И Коля, не по годам чуткий и внимательный, примечал не раз в этом плечистом красноволосом силаче какую-то давнюю, скрытую неутоленность. Видно, было у этого человека что-то очень желанное, давно им загаданное, но так и не сбывшееся в жизни. А когда Коля любовался тем, как ловко орудует он долотом или молотком, с одного плавного движения прокладывая прямую бороздку в дереве, легко, коротким взмахом молотка с первого раза, как в масло, вгоняя по самую шляпку гвоздь в толстую доску, Степан Порфирьевич говорил:
— Что смотришь — ловко, мол, получается? Человек, брат Коля, поставлен ладно. Все ему дано. Руки — к любой работе способные. Хочешь — руби, хочешь — точи, хочешь — железо обделывай, либо хлеб сей, либо музыку играй, или вот кистью картины пиши. Только к делу руки приставь, да лень побоку, да чтобы руки знали, что для хорошего толку трудятся, для себя, для людей, а не как раньше — в чужой карман деньгу сметать… А глаз человеку какой дан!

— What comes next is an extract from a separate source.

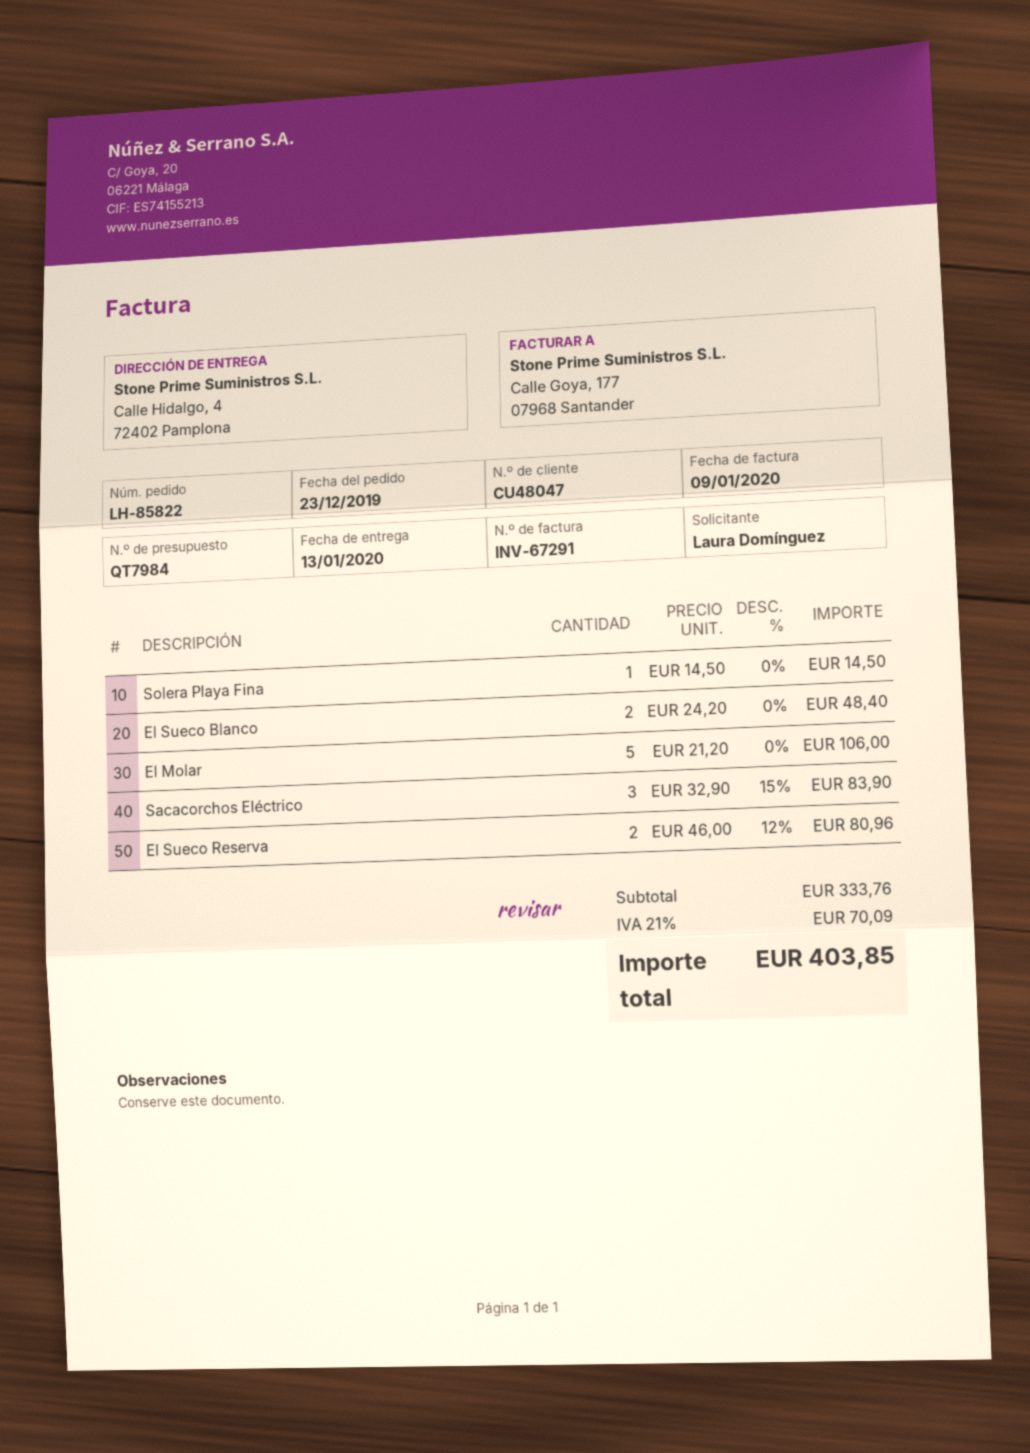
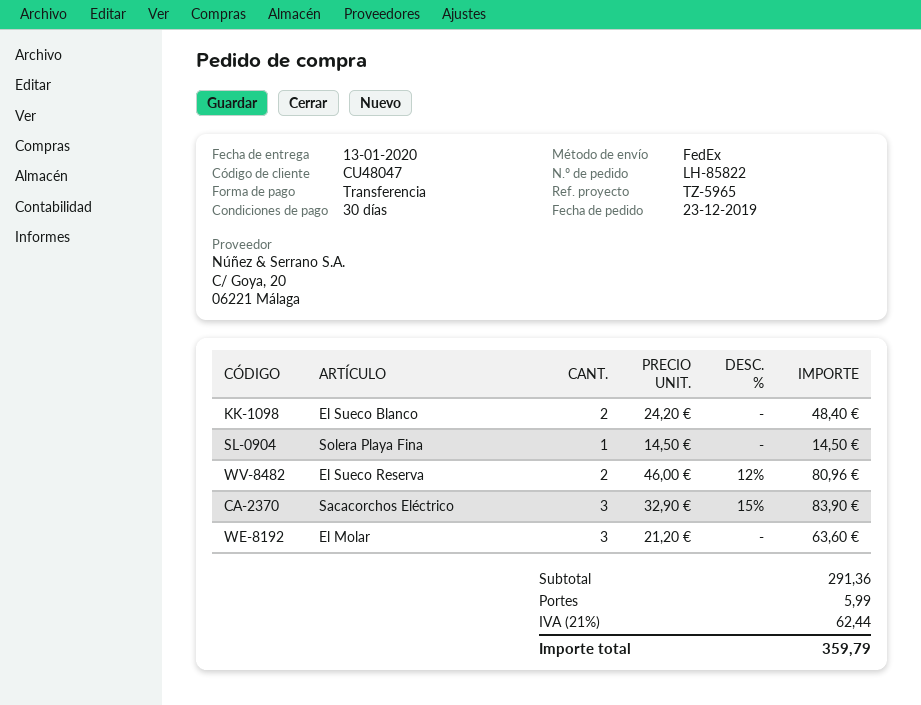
El Molar: 5 x 21.20 = 106.00 -> 3 x 21.20 = 63.60
subtotal: 333.76 -> 291.36
shipping: none -> 5.99
tax: 21% = 70.09 -> 21% = 62.44
total: 403.85 -> 359.79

Да его навострить, так он тебе и без циркуля и ватерпаса никакой ошибки не даст, сквозь землю на сажень все разглядит и до самой какая есть дальняя звезда досмотрится и все там заведение разберет. А голова-то какая! — Он хлопал ладонью по лбу сначала себя, а потом Колю. — У кого еще на свете черепушка такая есть, как у человека? Все может в мысли взять: и что было, и как есть, и что будет — только дай такой голове науку. Вот и выходит, что собран да поставлен человек, чтобы счастливым быть, и все ему для этого дано. Словом, оборудован для хорошей жизни, для красоты. А выходит-то, что сколько люди, значит, ни жили, а счастья им, стало быть, не было. Человеку ноги даны, а ему ходу не давали. У человека голова жадная, все знать хочет, а ее к науке не допускали. У человека руки золотые на всякое дело, — Степан Порфирьевич засучивал рукава на своих мускулистых, поросших красными волосками руках, вскидывал, играя, молоток, — а на те руки — цепь, чтоб широко не размахнулись, чтоб только то и делали, что хозяин-живоглот дозволял. Какие глаза человеку даны, а их во тьме держали. Вот какое человеку уродство выходило… Понял ты теперь, про что говорю? По совести сказать, поздновато я за ум взялся. Не сразу сообразил, на что она, свобода, нам сгодится. Думал по дурости: раз теперь народ уже всеми делами заворачивает, люди простые, вроде меня, так к чему тут голову чересчур наукой мучить?.. Вот и пропустил свои самые способные годы. Ушло зазря время. А теперь вот наверстываю… На курсы вот хожу при строительстве, для повышения квалификации. В чертежах разбираюсь. А что я такое раньше был? Сезонник — и шабаш. Многое мои руки бы наворочали, если б дали им с молодых лет науку… А уж вы, вот ты да Евгений и другие, ваших годов рождения, свое сейчас берите. Эх, мне бы да ваши годы, я бы уж какой красоты добился!
И, почти не вскидывая руки, коротким движением молотка он вгонял большой гвоздь в толстый брус.
Но бывало иногда — и это большей частью случалось в субботу, — что, придя во двор со строительства, где плотник работал, он двигался с чрезвычайной точностью, жесты его были очень аккуратны и непривычно медлительны. Но Коле почему-то поведение его в эти дни напоминало речь одного туриста, которого они встретили с папой на Сельскохозяйственной выставке. Тот говорил очень старательно и чрезмерно образцово по-русски, а чувствовалось все время, что изъясняется он не на своем языке…
В таких случаях Женьча спешил увести отца домой, стараясь не глядеть при этом на Колю. Плотник ласково, с добродушной покорностью подчинялся, шел за сыном, запустив при этом пальцы в его рыжие вихры, и, легонько нажимая ладонью на макушку Женьчи, заставлял его смешно кланяться.
— Брось, папа. Ну тебя!.. — бормотал Женьча, не пытаясь вырваться.
А плотник приговаривал:
— Кланяйся, кланяйся! Я, брат, плотник — на все руки работник, а ты кто есть? Металлист, гляди ты, выискался! Железных дел скобяной мастер, лудильщик-паяльщик… Токарь по хлебу, вот ты кто! А мы плотники! Вон и переулок наш зовется как? Плотников. Нам, плотникам, в почет.
Коле было неприятно, что Женьча в эти дни явно стыдился за отца. Сам он сохранял неизменное и восторженное уважение к плотнику, к его ясному, наглядному труду, результатом которого были увесистые, прочные, ладно срубленные, реально существующие, а не нарисованные вещи.